Steel concedes that asking advisers to go through a risk-profiling questionnaire with clients they had had for decades might have felt "odd". However, any initial reluctance was soon swept away once the software became seen as a tool to remove the possibility of misunderstandings between client and adviser, he said. BITA Star has also gone over well with clients. "It’s really useful from a sales and marketing perspective. It’s easy enough for a client to understand and it helps us articulate our mandates and how they apply to the type of client they are," said Steel. Like a growing number of tech-savvy wealth managers, James Hambro & Partners uses tablets to illustrate investment scenarios to clients at onboarding and this process of reviewing things "live" continues throughout the relationship. "We go back to clients once a year to see if any of their questionnaire answers would be different," said Steel. "If so, we re-generate the proposal to make sure we’re always managing a mandate in line with the client’s profile."

This kind of suitability documentation is rapidly looking essential, following the regulator’s thematic review of the UK asset management sector on this point. However, as several wealth management have also said, Steel would actually like to see the emphasis more on client outcomes rather than avoiding censure. "Although there is a regulatory side to this, I think we’ve approached it correctly by saying ‘Let’s design something which really works for the clients’ rather than ‘Let’s design something which ticks the regulatory box’," he said.

This approach certainly seems to be paying dividends for James Hambro & Partners. From essentially a standing start, the firm has gathered £1.35bn in assets under management in just four years, including a growing book of intermediary business.
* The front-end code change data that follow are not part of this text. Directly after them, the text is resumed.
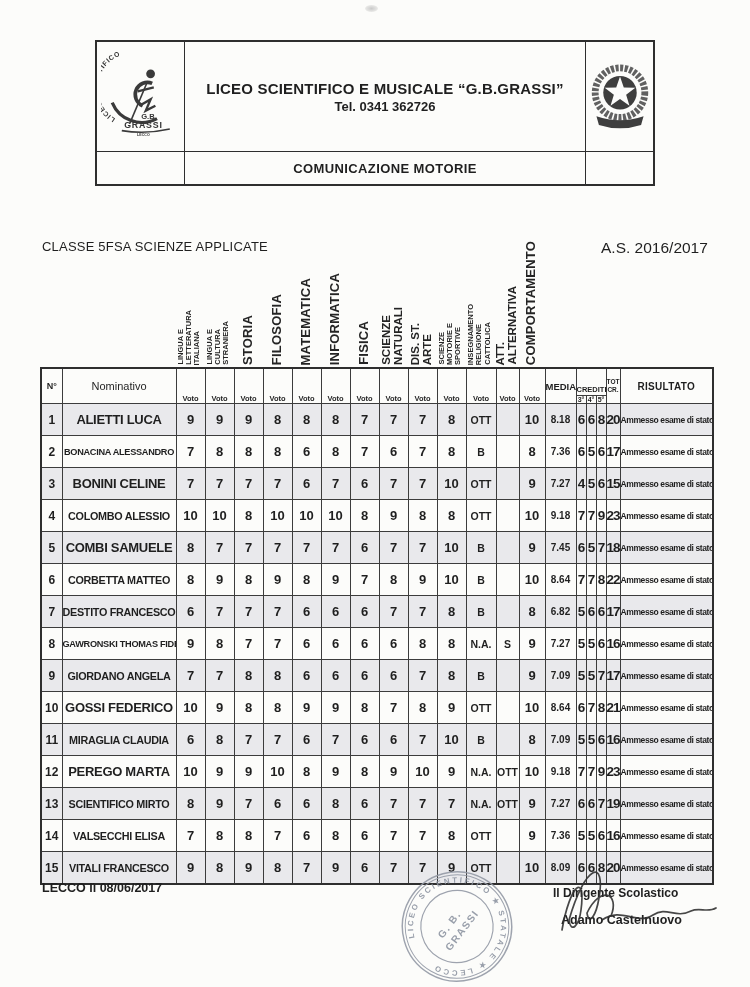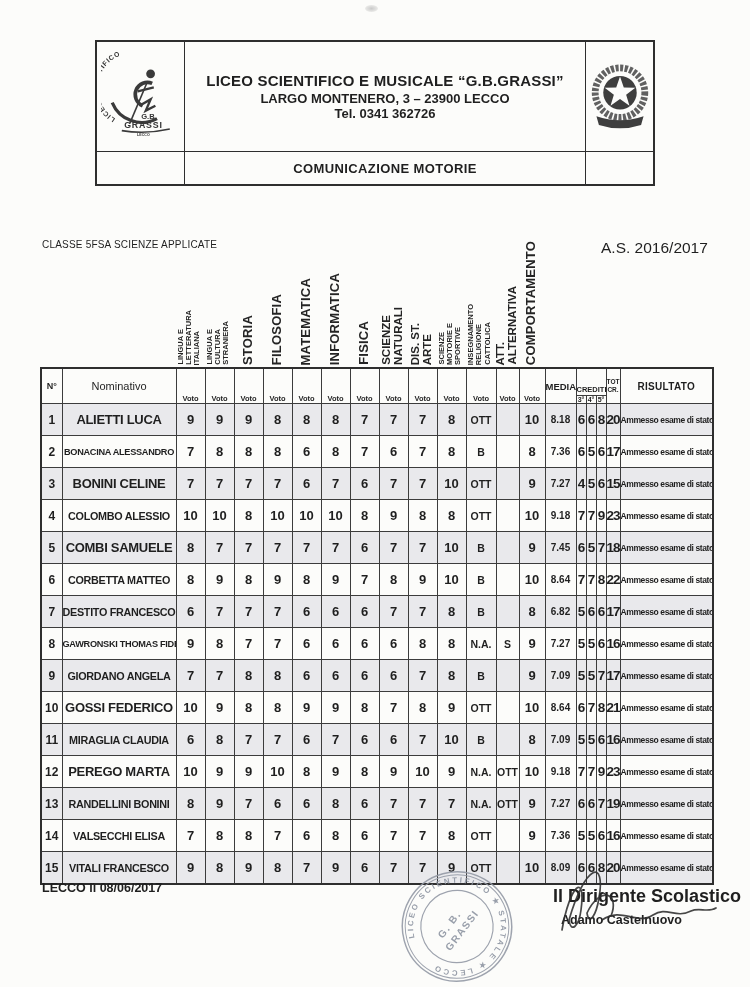"LARGO MONTENERO, 3 – 23900" div.school-address { html: <div>LARGO MONTENERO, 3 – 23900 LECCO</div> -> none }
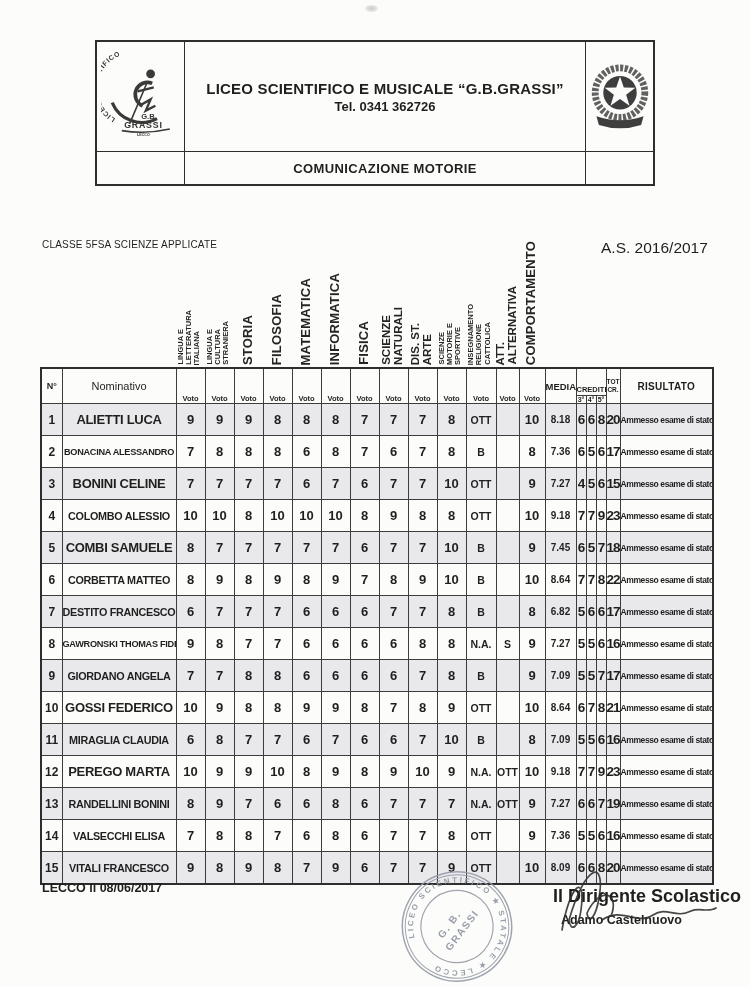"CLASSE 5FSA SCIENZE APPLICATE" .title-2 { font-size: 10px -> 13px }
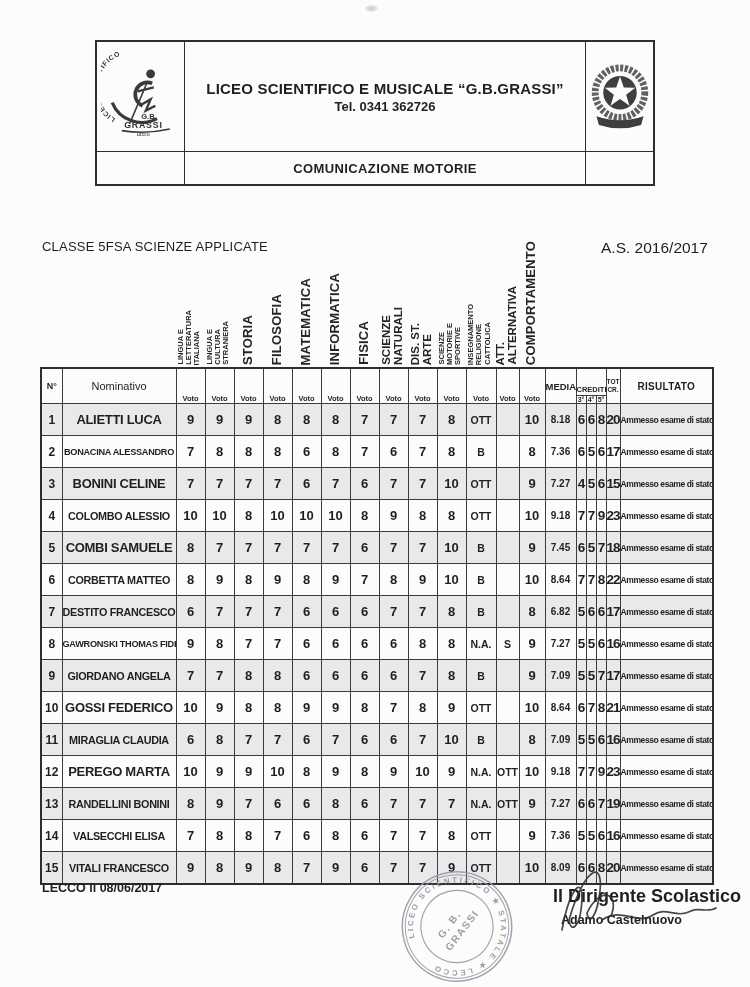"RANDELLINI BONINI" td.cell-name { text: RANDELLINI BONINI -> SCIENTIFICO MIRTO }
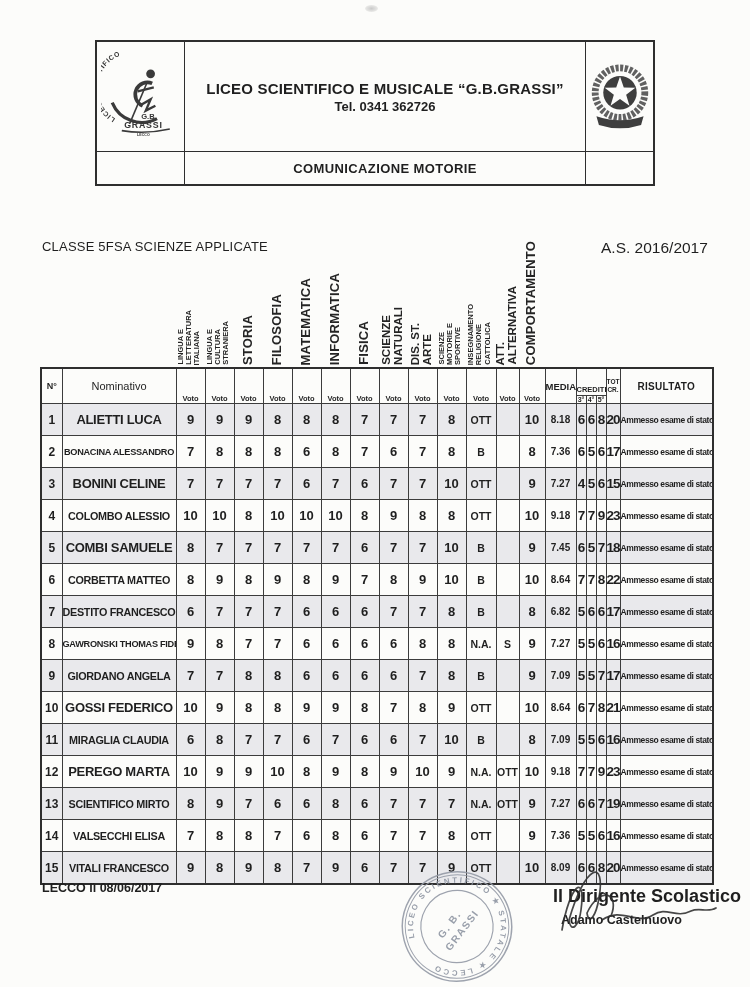"Il Dirigente Scolastico" .role { font-size: 18px -> 12px }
The next step is for BITA Star’s profiling capabilities to be extended to the firm’s financial planning arm (the result of a 2012 merger with Calkin Pattinson) and also integrated with Wealth Dynamix for CRM – a development which Steel said will help automate the process of repeating a client’s risk profile back to them.

It was here that Steel identified one further benefit to come out of using BITA Star: educating clients about how much risk they have to assume to fulfil their investment objectives – something which is all too often missed out of the risk conversation given the regulatory climate. "I think the industry is in danger of letting the risk tail wag the return dog. Sometimes you can focus so heavily on risk and lose the fact that actually what the client is telling you is, ‘I want an 8% return’," he said. "Actually one of the important things to say is ‘for that return requirement this is the level of risk you’re going to need to take on’. That’s an extremely helpful part of the tool."